Это чертово ограждение, эти доски, которыми обставлено отверстие в крыше! Ведь оно изнутри все черное от копоти. А на мне – белая рубашка! Как я мог об этом позабыть?
– Ты чего там? – торопит Борис. – Давай!
Эх, была не была! Постараюсь не прикоснуться.
Я тянусь к перекладине – и вдруг острое жало впивается в мою попку. От неожиданности и боли я чуть не теряю равновесие. Что это? Шмель? Я делаю рывок вверх. Снова укол! Завопив, я делаю еще один рывок, продираясь между досками локтями и плечами, повисаю, как обезьяна, на перекладине – и в ту же секунду, вместе с новым уколом, меня вдруг осеняет: да никакой это не шмель! Это Борька! Это Борька, предатель чёртов!

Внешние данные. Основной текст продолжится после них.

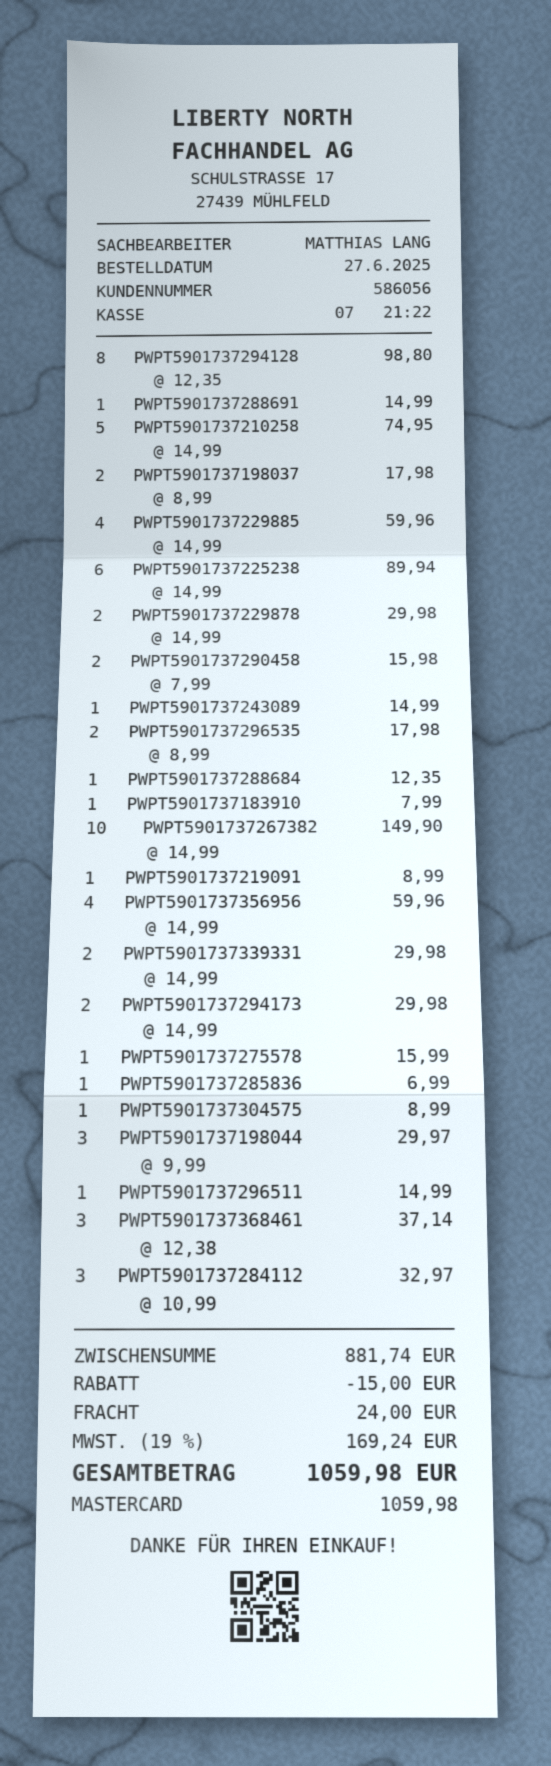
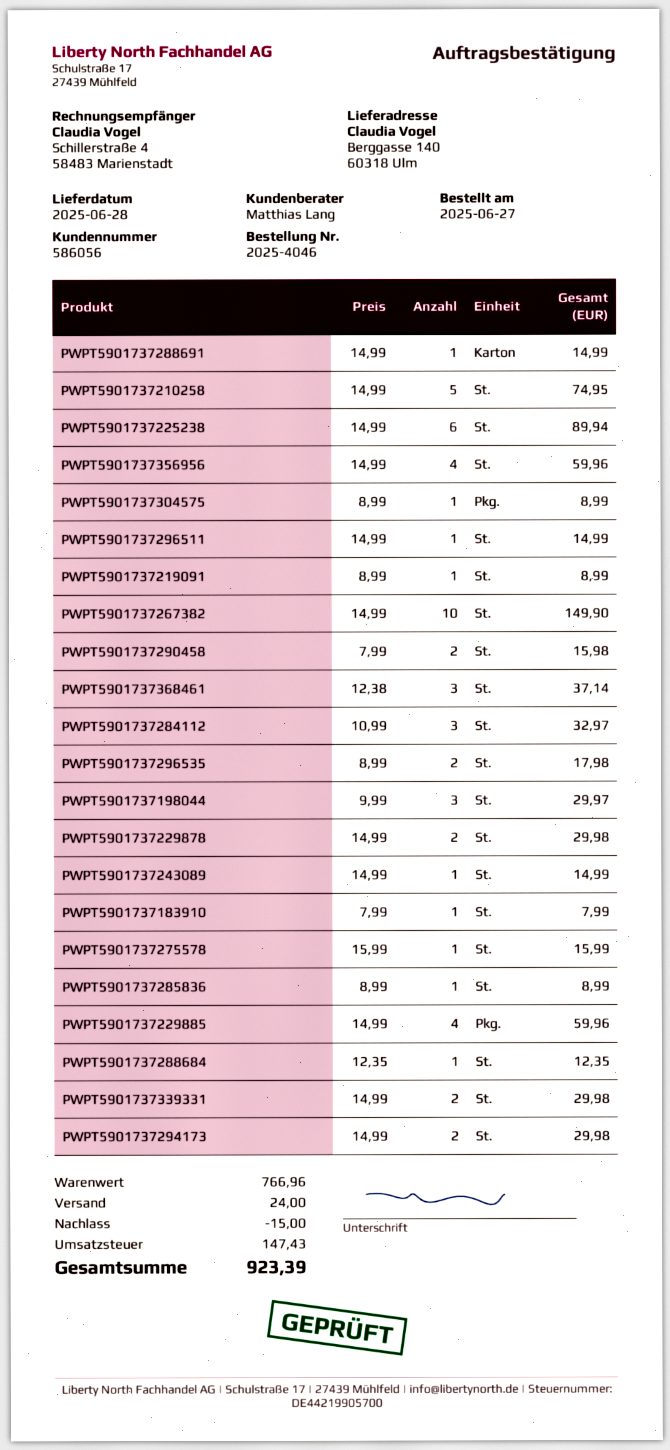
PWPT5901737294128: 8 x 12.35 = 98.80 -> none
PWPT5901737198037: 2 x 8.99 = 17.98 -> none
PWPT5901737285836: 1 x 6.99 = 6.99 -> 1 x 8.99 = 8.99
subtotal: 881.74 -> 766.96
tax: 169.24 -> 147.43
total: 1059.98 -> 923.39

В подтверждение догадки снизу, из тандыра, гулко и зловеще разносится Борькин хохот. И тут же – топот его ног: двоюродный братец, сыграв со мной злую шутку, предпочел не лезть на крышу.
И вот сижу я один на шиферной крыше в горестном раздумье: что же мне теперь делать? Мои плечи, рукава, да что там, вся рубашка в черных полосах и пятнах. Спуститься снова во двор в таком виде невозможно, каждый заметит, каждый спросит: «Да что это с тобой? Где ты так вывалялся?» А уж если увидит отец…

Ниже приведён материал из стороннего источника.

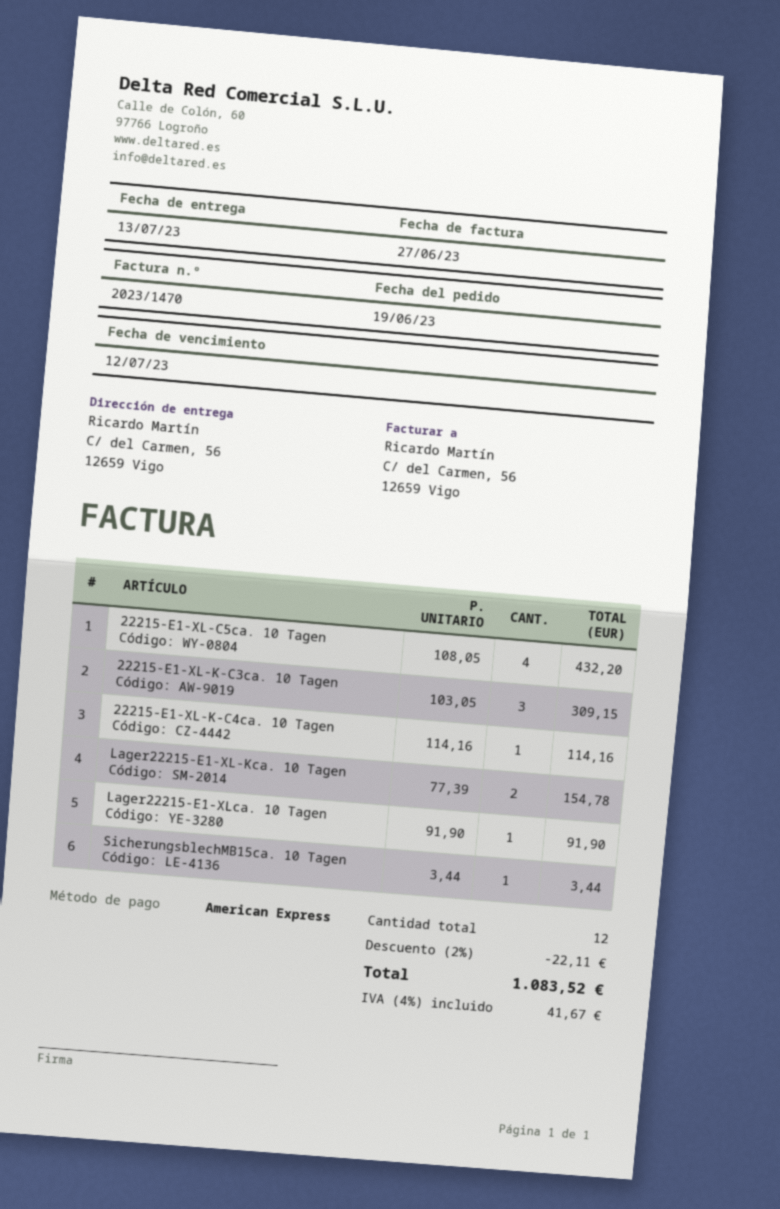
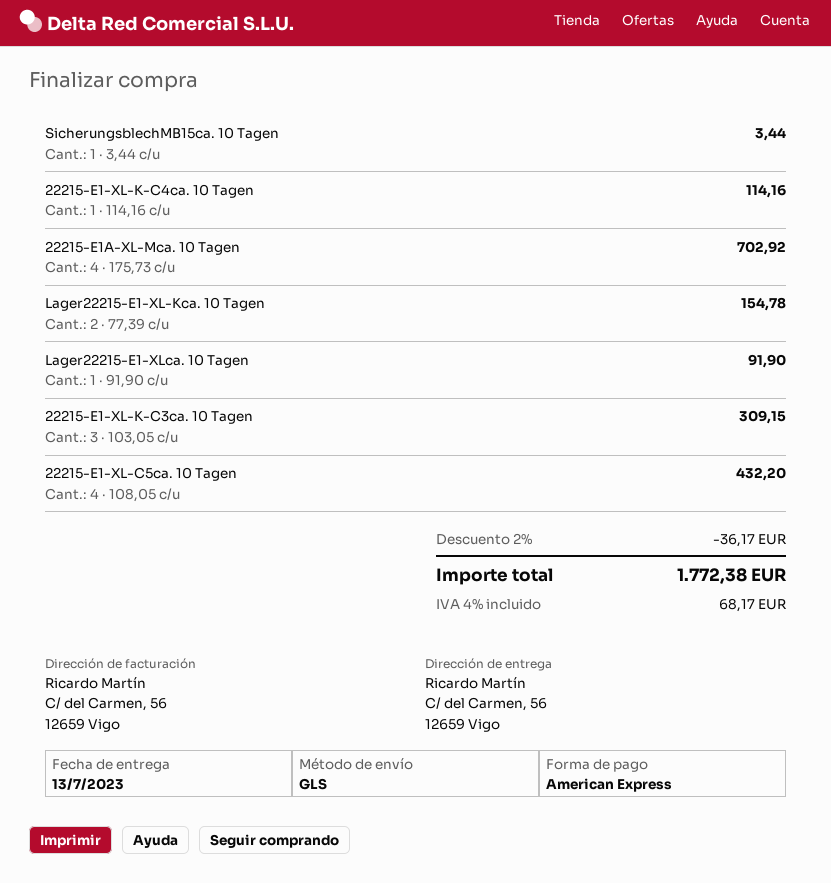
22215-E1A-XL-Mca. 10 Tagen: none -> 4 x 175.73 = 702.92
discount: 2% = 22.11 -> 2% = 36.17
tax: 4% = 41.67 -> 4% = 68.17
total: 1083.52 -> 1772.38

Но спускаться нужно, ведь не сидеть же здесь до тех пор, пока все не разойдутся. К тому же, за нашими воротами, возле арыка, так весело галдят мальчишки, ковыряются в глине, что-то рассматривают. И Борька уже там, я слышу его голос.

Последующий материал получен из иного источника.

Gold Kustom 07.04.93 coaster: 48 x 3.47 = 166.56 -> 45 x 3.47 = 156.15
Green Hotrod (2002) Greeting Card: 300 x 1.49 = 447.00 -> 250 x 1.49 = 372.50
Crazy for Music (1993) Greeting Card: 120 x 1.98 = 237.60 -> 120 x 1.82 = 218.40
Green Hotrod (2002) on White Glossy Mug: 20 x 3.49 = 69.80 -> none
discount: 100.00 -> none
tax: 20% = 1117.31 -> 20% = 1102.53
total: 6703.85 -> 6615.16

Злоба моя постепенно остывает. Я спускаюсь по тандыру, и в соседней кладовке кое-как отмываю руки, энергично встряхиваю рубашку, что нисколько ей не помогает, и бочком, бочком, возле стен, крадусь по двору. По пути успеваю заметить, что народу стало еще больше, что пришли дед Ёсхаим и бабушка Лиза. Вот и ворота! Распахнув их, кидаюсь к мальчишкам, окликая Борьку. Но тут раздается пронзительный скрип, скрежет тормозов и почти вплотную ко мне, справа, останавливается, резко дернувшись, старая «Волга». Из нее выскакивает перепуганный бледный человек. «Чуть не задавил», – бормочет он по-узбекски. И сразу же испуг на его лице сменяется яростью.
– Ты что, с ума сошел? Чего не глядишь по сторонам? – вопит он на всю улицу.
Сердитого дядьку можно понять: еще секунда – и я лежал бы под его машиной, искалеченный, а, возможно, и убитый. Что тогда было бы с ним? Но сейчас я не в силах размышлять об этом, я никак не могу прийти в себя и осознать, что, собственно, произошло. Только ноги почему-то дрожат и поташнивает.
Человек вопит, размахивая руками, а вокруг нас уже собралась толпа. В основном с нашего двора. Кто-то гладит меня по голове. Это бабушка Абигай.